Under the federal program, any provincial carbon pricing system to be determined compliant by the federal government must at a minimum establish a carbon price of $20 per ton of carbon dioxide equivalent by January 1, 2019. There must also be incremental increases in each year to reach $50 per ton by 2022. As indicated federal carbon pricing will apply to the provinces that have not implemented provincial carbon pricing system which meets the federal carbon pricing standard by January 1, 2019.

Currently Ontario, New Brunswick, and Saskatchewan are off side. In April 2018, the government of Saskatchewan commenced a reference case to Saskatchewan Court of Appeal to challenge the constitutionality of the federal carbon pricing regime. On October 14, 2018 the government Ontario followed suit in the Ontario Court of Appeal. The general wisdom from constitutional experts is that the federal government has jurisdiction.

It is worth noting that in November 2018 a class action suit was filed in Quebec seeking relief against the government of Quebec on the basis of its alleged inaction on climate change. The action was commenced by an environmental group that represents all Quebec citizens age 35 and under. This matter follows a number of class-action lawsuits in the United States in recent years.

The Quebec claim seeks a declaration that the government’s behaviour contravenes the Canadian Charter of Rights and Freedoms (Canadian Charter)4 and the Quebec Charter of Human Rights and Freedoms (Quebec Charter)5. In particular, the claim alleges that governments breach the section 7 right to life integrity and security the person and the section 15, right to equality, of the Canadian Charter and similar sections of the Quebec Charter.

The claim is in the procedural stage.
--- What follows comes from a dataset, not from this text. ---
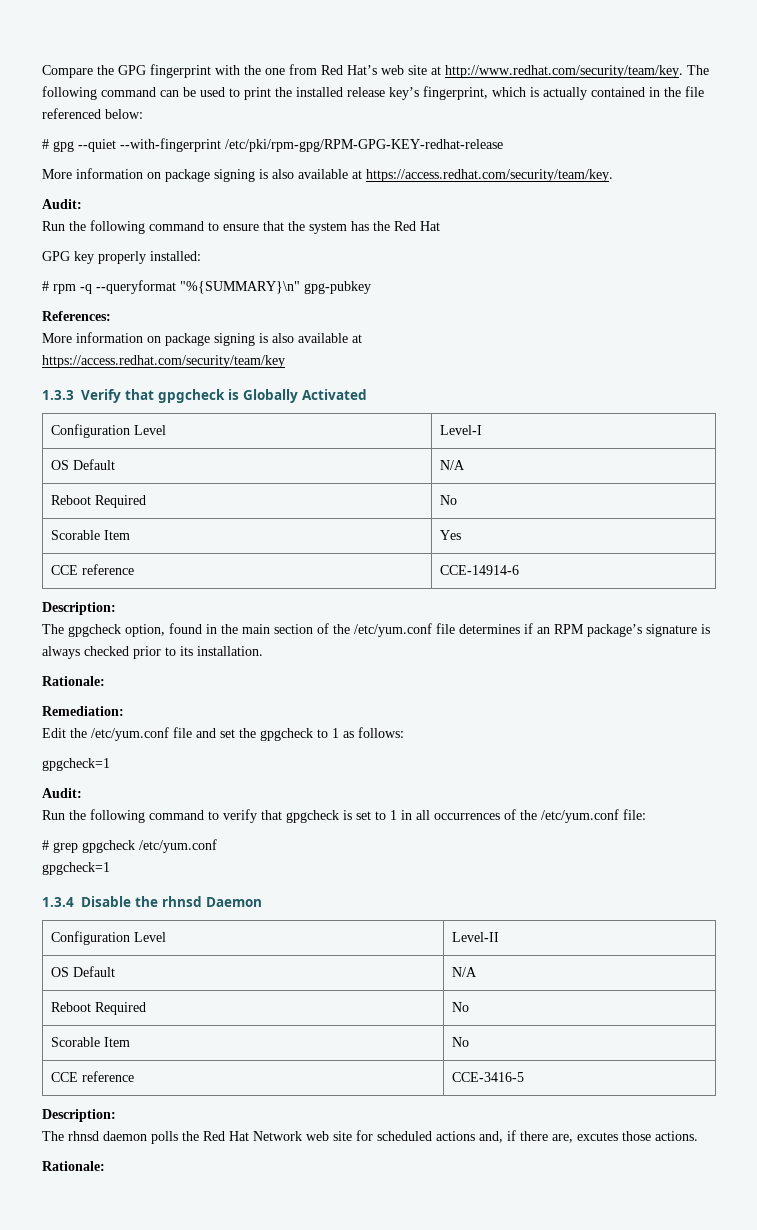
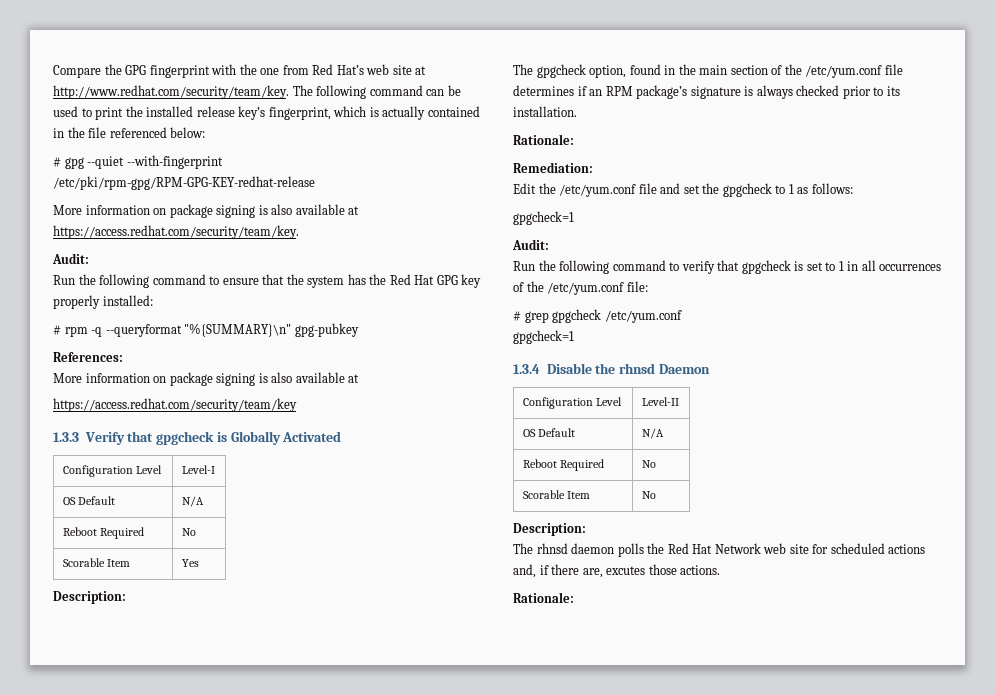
- Run the following command to ensure that the system has the Red Hat
- GPG key properly installed:
+ Run the following command to ensure that the system has the Red Hat GPG key properly installed:
- CCE reference | CCE-14914-6
- CCE reference | CCE-3416-5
In order to proceed it must be certified by the Quebec Superior Court. It is unclear at this point of the claim will be successful.

ONTARIO’S NEW ENERGY POLICY

In July 2018, the new Conservative government in Ontario enacted legislation that cancelled 559 wind and solar contracts. The government claimed this would save the Ontario taxpayers $790 million. Two of those contracts were wind contracts. The first was Otter Creek, a 15 MW wind project near Wallaceberg. The second was the Strong Breeze project, a 57 MW project near Belleville. The rest of the contracts were smaller solar contracts with the result that wind accounts for about 25 per cent of the cancellation capacity.

However, there was a third wind contract, the 18.5 MW White Plains project, in Prince Edward County that was singled out for special consideration and was subject to special legislation. That was because the project had received its notice to proceed (NTP). The only way this contract could be cancelled was to enact special legislation to design to do that. That is exactly what the new government did.

The cancelled wind projects had one thing in common. They were strongly opposed by the community which they were located. White Plains had an additional special feature in that its NTP had been granted by the previous government during the writ period. The new government argued that this was exceptional and unauthorized. The standard practice was that during the writ, the existing government should not enter into new contracts or make significant regulatory decisions which could bind the conduct of the future government.

While there was a great deal of publicity regarding these cancellations, they represent a small part of the capacity under FIT contracts in Ontario. At the end of 2017 the total wind capacity in Ontario was 2833 MW. The cancelled wind only amounted to 29 MW or 1 per cent of the total. In the case of solar, the total megawatts contracted for the IESO by the end of 2017 was 1659 MW. The cancelled solar was only 333 MW or 20 per cent. In short, the number contracts were large but the volume was small.

Of interest to many readers, in particular the developers, was the terms of compensation. These were established in the regulations and essentially provided for binding arbitration in the event dispute. It was noteworthy that most of these cancelled contracts had not reached the NTP and therefore the claimants were not entitled to lost profits. Compensation was largely limited to expenses incurred.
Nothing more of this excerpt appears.